Developers Timothy White and Richard Egan officially filed an expanded Project Notification Form (PNF) with the Boston Planning and Development Agency (BPDA) earlier this month for the Mount Carmel Church project. The filing kicks off the Article 80 Large Project review community process and and public comment period that will end on Tuesday, Nov. 6, (comments can be sent to www.bostonplans.org/projects/development-projects/frankfort-gove-street-housing-project#comment_Form).
Prior to the end of the Public Comment Period the BPDA will host two community meetings on Tuesday, Oct. 30, at and again on Monday, Nov. 5, at 6 p.m. at the East Boston Neighborhood Health Center Training Institute, 250 Sumner St.
According to the developer’s PNF filing, White and Egan plan to take the shuttered former Catholic Church, the adjoining rectory, the convent across from the church and the large vacant lot on Frankfort Street that was once owned by the Boston Archdiocese and create approximately 120,430 sq. ft. of residential space and about 22,140 sq. ft. of open space.
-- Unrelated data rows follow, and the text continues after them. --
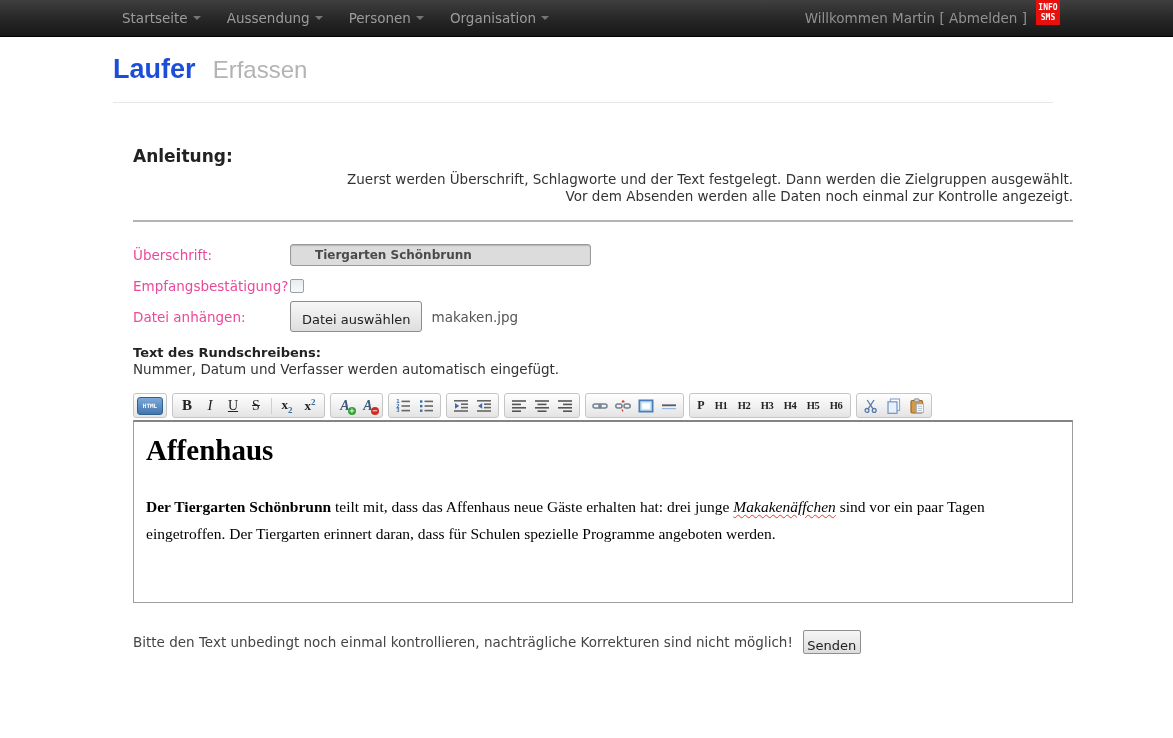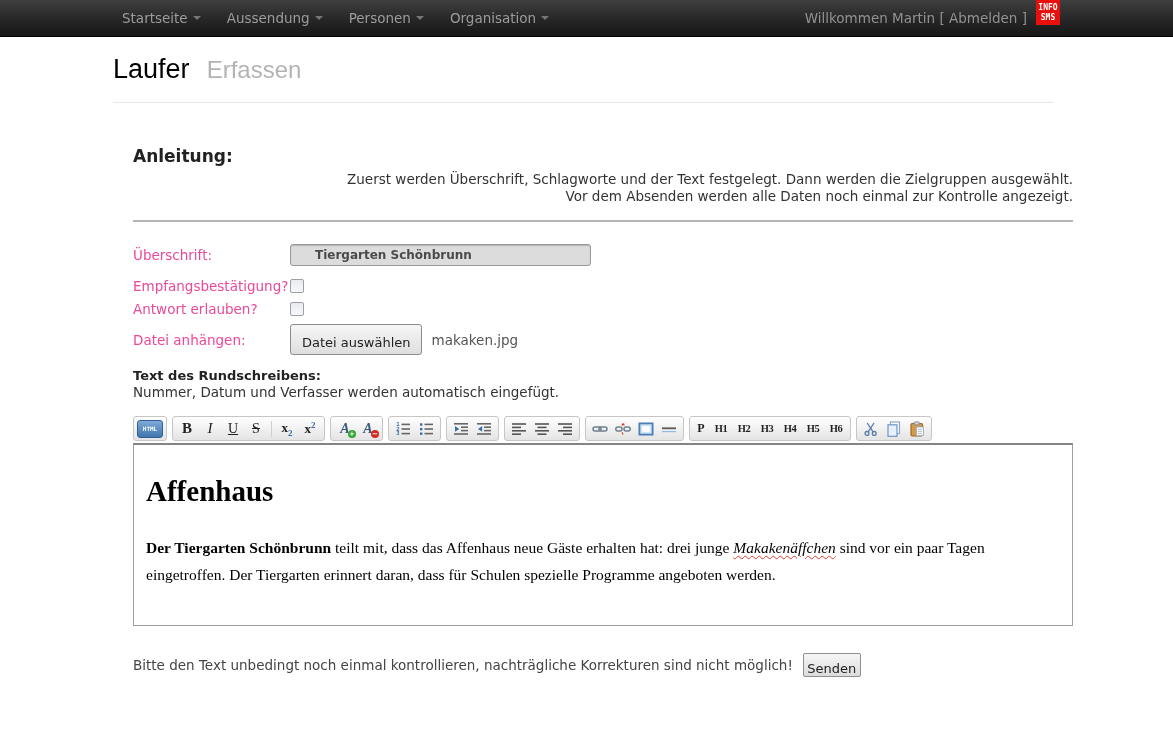--- a/index.html
+++ b/index.html
@@ -62,21 +62,21 @@
     padding-top: 3px;
     text-transform: uppercase;
     letter-spacing: 0;
     cursor: pointer;
   }
   .logo span { display: block; }
 
   
   .page { margin-left: 113px; width: 940px; padding-top: 14px; }
   .page-title { line-height: 32px; margin-bottom: 16px; }
-  .page-title .t1 { font-family: "Liberation Sans", sans-serif; font-weight: normal; font-size: 27px; color: #000000; }
+  .page-title .t1 { font-family: "Liberation Sans", sans-serif; font-weight: bold; font-size: 27px; color: #1d4ed8; }
   .page-title .t2 { font-family: "Liberation Sans", sans-serif; font-weight: 400; font-size: 24px; color: #b3b3b3; margin-left: 6px; }
   .hr-light { border: 0; border-top: 1px solid #e7e7e7; height: 0; }
 
   .inner { margin-left: 20px; width: 940px; }
 
   .anleitung-h { margin-top: 43px; font-size: 17px; font-weight: bold; color: #222; margin-bottom: 5px; }
   .anleitung-line { font-size: 13.5px; color: #333; line-height: 16.5px; text-align: right; }
   .hr-dark { border: 0; border-top: 2px solid #b4b4b4; height: 0; margin-top: 16px; }
 
   
@@ -182,21 +182,21 @@
   .g-p { font-weight: bold; font-size: 12px; }
   .g-h { font-weight: bold; font-size: 10.5px; letter-spacing: -0.5px; min-width: 18px; }
 
   
   .editor-box {
     margin-top: 2px;
     width: 940px; height: 183px;
     background: #fff;
     border: 1px solid #9e9e9e;
     border-top: 2px solid #848484;
-    padding: 28px 12px;
+    padding: 10px 12px;
     overflow: hidden;
     cursor: text;
   }
   .editor-box h1 {
     font-family: "Liberation Serif", serif;
     font-size: 29px; font-weight: bold; color: #000;
     margin: 2px 0 0 0;
   }
   .editor-box p {
     margin-top: 26px;
@@ -281,24 +281,20 @@
           <span>Tiergarten Schönbrunn</span>
         </div>
       </div>
 
 
       <div class="frow frow-cb">
         <label class="flabel">Empfangsbestätigung?</label>
         <input type="checkbox" class="checkbox" style="">
       </div>
 
-      <div class="frow frow-cb">
-        <label class="flabel">Antwort erlauben?</label>
-        <input type="checkbox" class="checkbox" style="">
-      </div>
 
       <div class="frow" style="margin-bottom:12px;">
         <label class="flabel">Datei anhängen:</label>
         <button class="file-btn">Datei auswählen</button>
         <span class="file-name">makaken.jpg</span>
       </div>
     </div>
 
     <div class="rs-heading">Text des Rundschreibens:</div>
     <div class="rs-note">Nummer, Datum und Verfasser werden automatisch eingefügt.</div>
In total the project will include 112 units and 84 parking spaces, 71 of which are located in a below-grade garage. Thirteen of the 84 parking spaces will be located off Lubec Street in a new landscaped lot as part of the project.
The renovated Mount Carmel Church building will include 14 residential units.
The existing rectory and convent buildings will be razed and the vacant Frankfort Street parcel
will include the construction of a new building that includes 98 condominium units. The rectory building located at 128-134 Gove Street, and the convent are both compromised structurally and not suitable for human habitation according to current Boston building codes.
According to the filing, the proposed project will provide market-rate and affordable units with a variety of unit sizes and styles to accommodate Eastie’s diverse and growing population.
The unit designs will vary and include apartments and lofts. The unit mix for the 112 units will comprise a mix of studio units, one-bedroom or one-bedroom plus den units, and two bedroom units.
Thirteen of the units will be designated as affordable in accordance with the BPDA’s Inclusionary Development Policy (IPD).
In the PNF, White and Egan wrote that the former Mount Carmel Church building “will be the cornerstone of this development.”
“This will be a respectfully reused converted into spacious loft-style living units that capture the soaring interior spaces and volume of the building,” they wrote. “There will be three levels of residential units with the top floor units capturing the currently hidden truss space above the vaulted ceiling. The exterior of the building, including its brick and stone façade, will be restored. It will be sensitively repaired where religious iconography was removed. The front door and side window openings will be lowered to the ground to better connect the building to the street and surrounding landscape.”
The developers will also create a reflective outdoor space along the widened sidewalks at the corner of Frankfort and Gove Streets that honors Mount Carmel’s history.
On the vacant lot the developers plan to erect a building that mirrors the brick row houses along Frankfort Street. The four-story structure will extend along Frankfort Street and articulate as individual row houses with separate, raised entrances and planter boxes. The fourth floor will contain setbacks for private deck space while reducing the massing along Frankfort Street.
This design was in response to many residents at past meetings not liking the modern design of some of the buildings. The original design included a mix of glass and other materials, but residents asked the developer to consider replicating the architectural styles of the turn of the 20th Century brick buildings along Frankfort Street.
The developers will also construct a six-story building at the corner of Frankfort and Gove streets that will replace the existing convent.
White and Egan purchased the property in 2015 for $3 million.